Exercise material:
╭──

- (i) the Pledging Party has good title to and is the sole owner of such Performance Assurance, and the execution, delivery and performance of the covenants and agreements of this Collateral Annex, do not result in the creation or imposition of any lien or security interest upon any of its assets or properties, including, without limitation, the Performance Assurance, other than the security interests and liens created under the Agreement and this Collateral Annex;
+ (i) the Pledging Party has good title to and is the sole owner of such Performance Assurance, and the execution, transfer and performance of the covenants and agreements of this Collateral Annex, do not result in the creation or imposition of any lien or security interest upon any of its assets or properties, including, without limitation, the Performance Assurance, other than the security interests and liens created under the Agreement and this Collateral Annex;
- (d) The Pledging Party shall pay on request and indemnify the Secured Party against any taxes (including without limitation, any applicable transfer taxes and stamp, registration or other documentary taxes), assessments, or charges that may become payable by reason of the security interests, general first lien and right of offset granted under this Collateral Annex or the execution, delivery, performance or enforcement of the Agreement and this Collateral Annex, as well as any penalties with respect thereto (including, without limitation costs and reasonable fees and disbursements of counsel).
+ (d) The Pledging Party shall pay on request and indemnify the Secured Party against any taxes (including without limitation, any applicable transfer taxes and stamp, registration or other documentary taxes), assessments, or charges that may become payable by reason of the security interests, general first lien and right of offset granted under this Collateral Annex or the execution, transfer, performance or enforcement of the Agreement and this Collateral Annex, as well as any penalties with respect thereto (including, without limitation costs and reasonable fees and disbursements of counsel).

╰──
╭──

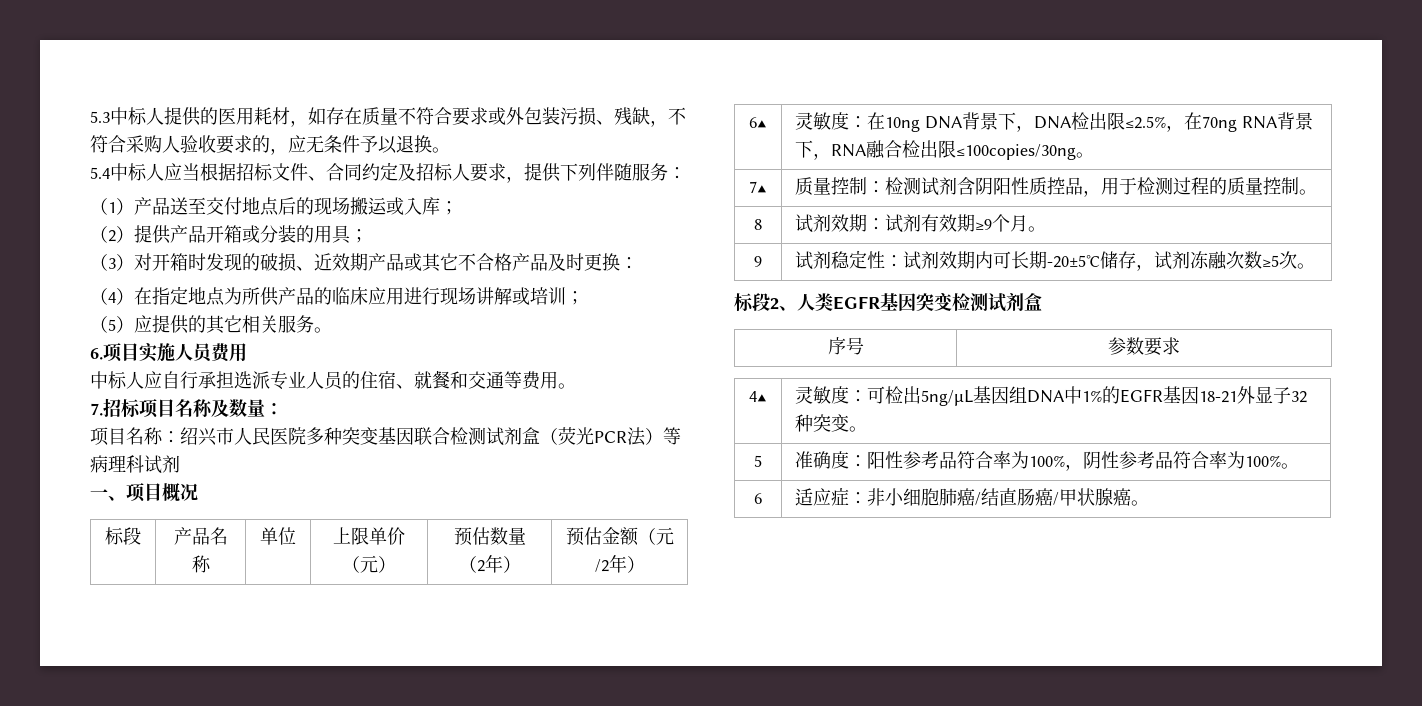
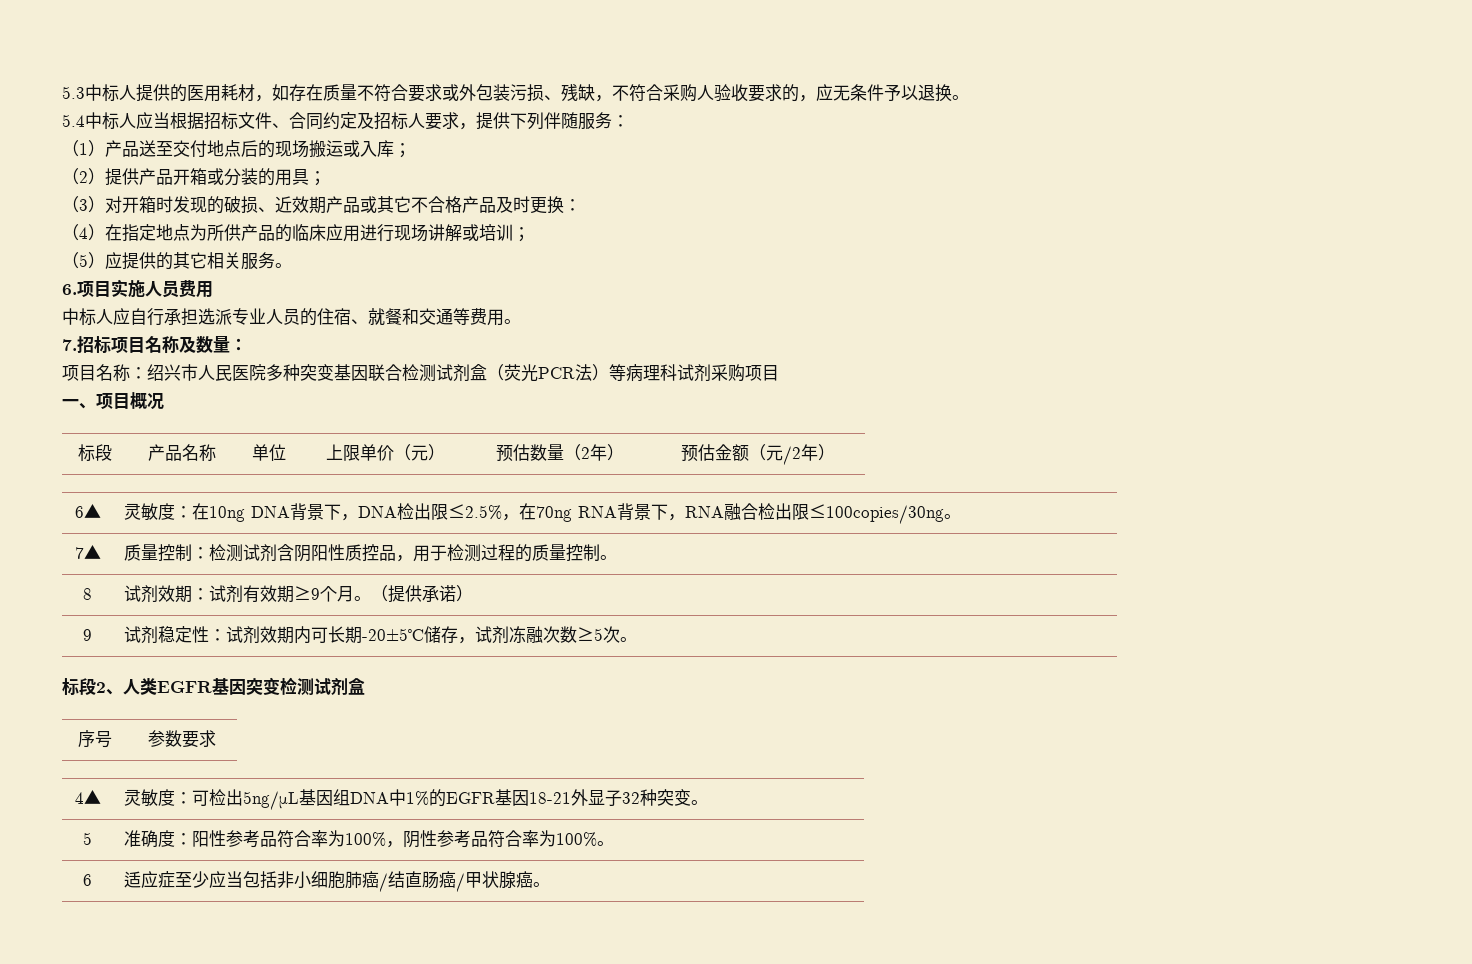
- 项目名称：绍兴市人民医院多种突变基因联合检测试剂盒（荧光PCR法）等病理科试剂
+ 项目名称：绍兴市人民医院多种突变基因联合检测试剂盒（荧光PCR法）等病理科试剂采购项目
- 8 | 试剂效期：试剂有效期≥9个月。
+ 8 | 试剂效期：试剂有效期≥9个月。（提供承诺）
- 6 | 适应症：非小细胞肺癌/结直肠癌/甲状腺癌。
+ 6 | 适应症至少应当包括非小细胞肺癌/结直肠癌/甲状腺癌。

╰──

Report every line containing the word "title" from the listing above.

Problem solution:
- (i) the Pledging Party has good title to and is the sole owner of such Performance Assurance, and the execution, delivery and performance of the covenants and agreements of this Collateral Annex, do not result in the creation or imposition of any lien or security interest upon any of its assets or properties, including, without limitation, the Performance Assurance, other than the security interests and liens created under the Agreement and this Collateral Annex;
+ (i) the Pledging Party has good title to and is the sole owner of such Performance Assurance, and the execution, transfer and performance of the covenants and agreements of this Collateral Annex, do not result in the creation or imposition of any lien or security interest upon any of its assets or properties, including, without limitation, the Performance Assurance, other than the security interests and liens created under the Agreement and this Collateral Annex;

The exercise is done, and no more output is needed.